*WHAT YOU HAVE TO DO*: Hand back every line from the beginning of the data below through the line containing "- In conclusion, before", word for word and free of pictures.

[Stored dataset items]
..........
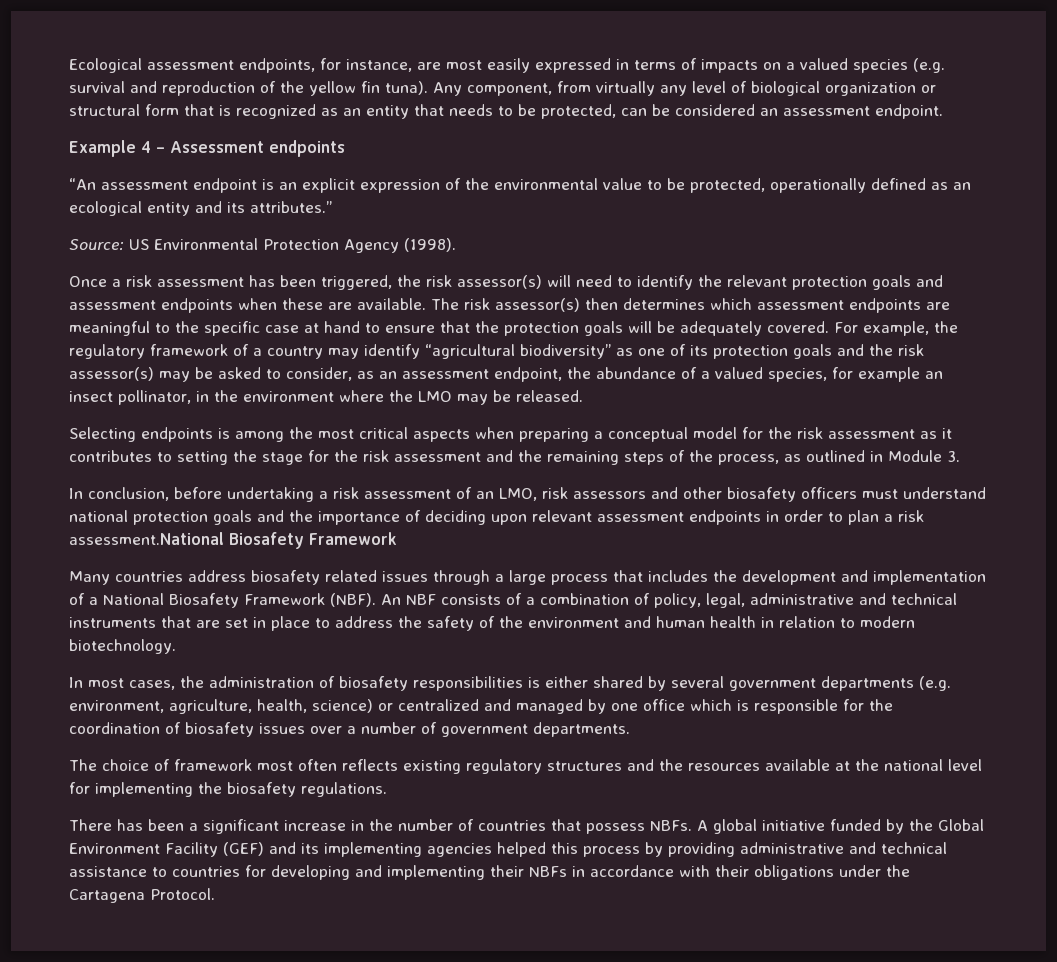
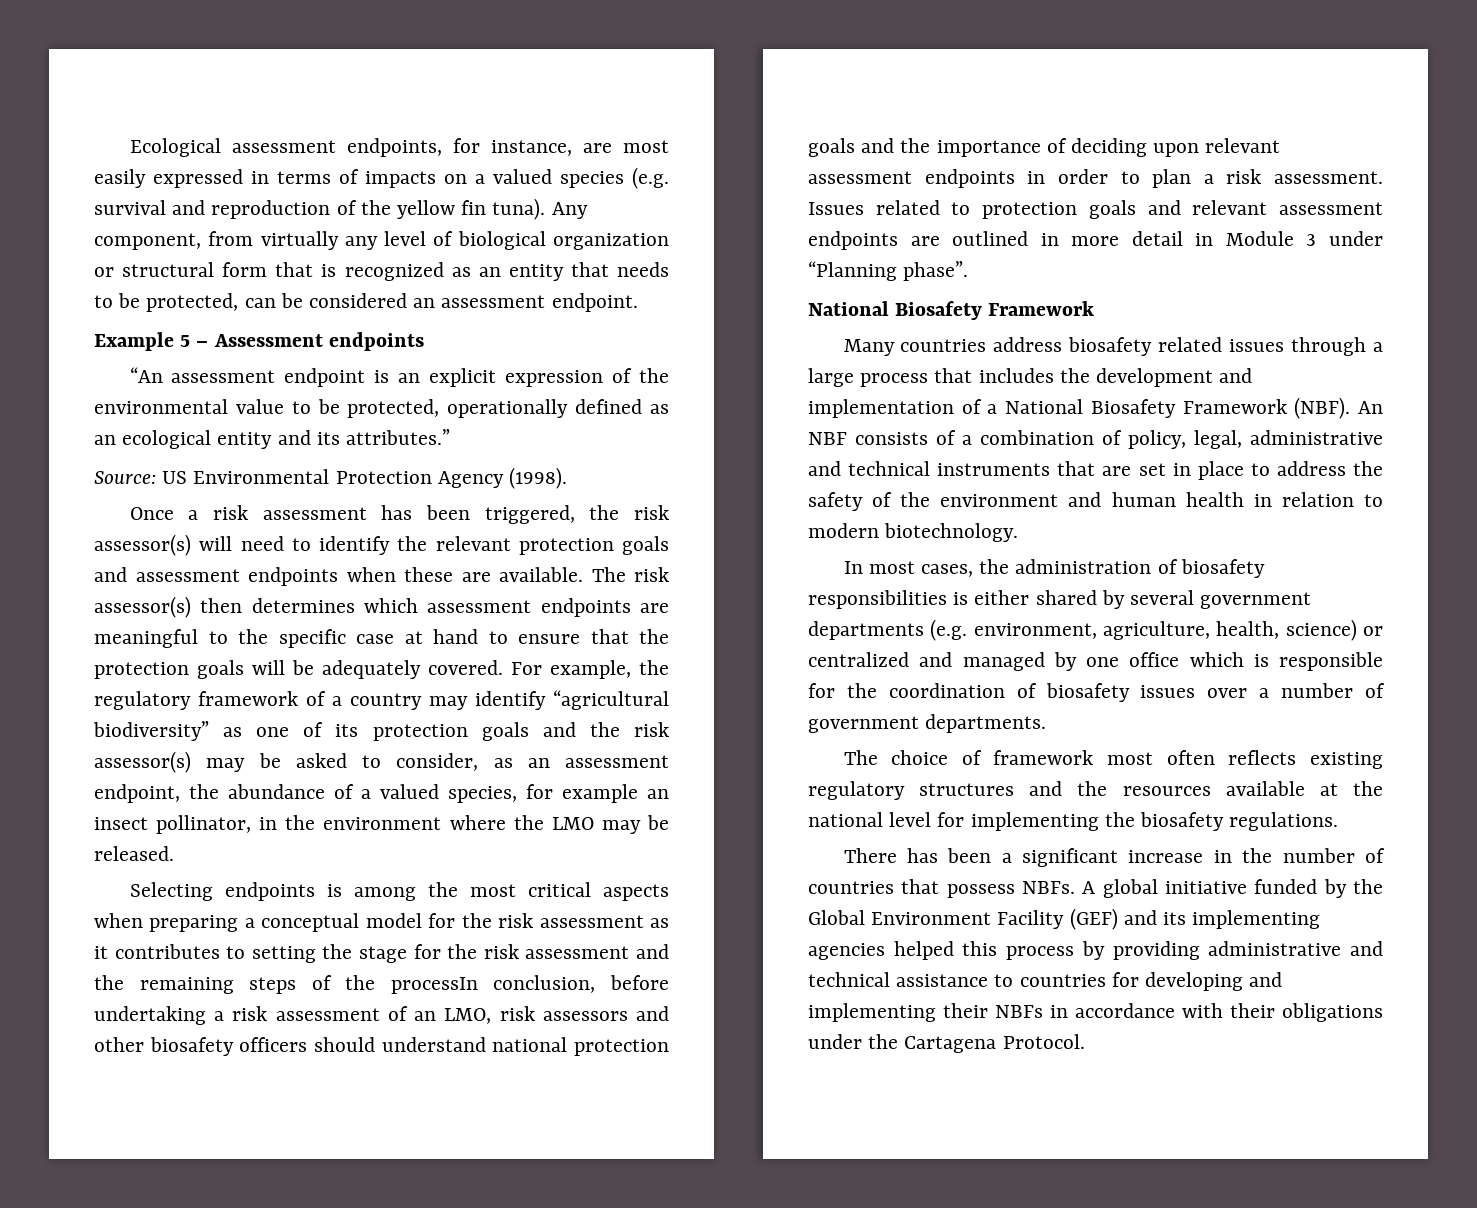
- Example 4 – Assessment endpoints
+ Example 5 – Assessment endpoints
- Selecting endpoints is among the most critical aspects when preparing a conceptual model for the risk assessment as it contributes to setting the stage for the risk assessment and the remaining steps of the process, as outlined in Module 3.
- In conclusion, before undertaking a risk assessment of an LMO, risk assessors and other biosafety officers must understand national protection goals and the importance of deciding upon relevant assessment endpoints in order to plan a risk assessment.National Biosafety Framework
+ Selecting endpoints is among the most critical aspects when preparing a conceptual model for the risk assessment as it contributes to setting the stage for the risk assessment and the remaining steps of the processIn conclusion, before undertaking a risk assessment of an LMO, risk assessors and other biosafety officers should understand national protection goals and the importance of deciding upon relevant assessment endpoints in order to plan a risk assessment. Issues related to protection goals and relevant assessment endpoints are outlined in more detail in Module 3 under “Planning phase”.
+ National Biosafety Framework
..........
*OUTPUT OF THE TASK*:
- Example 4 – Assessment endpoints
+ Example 5 – Assessment endpoints
- Selecting endpoints is among the most critical aspects when preparing a conceptual model for the risk assessment as it contributes to setting the stage for the risk assessment and the remaining steps of the process, as outlined in Module 3.
- In conclusion, before undertaking a risk assessment of an LMO, risk assessors and other biosafety officers must understand national protection goals and the importance of deciding upon relevant assessment endpoints in order to plan a risk assessment.National Biosafety Framework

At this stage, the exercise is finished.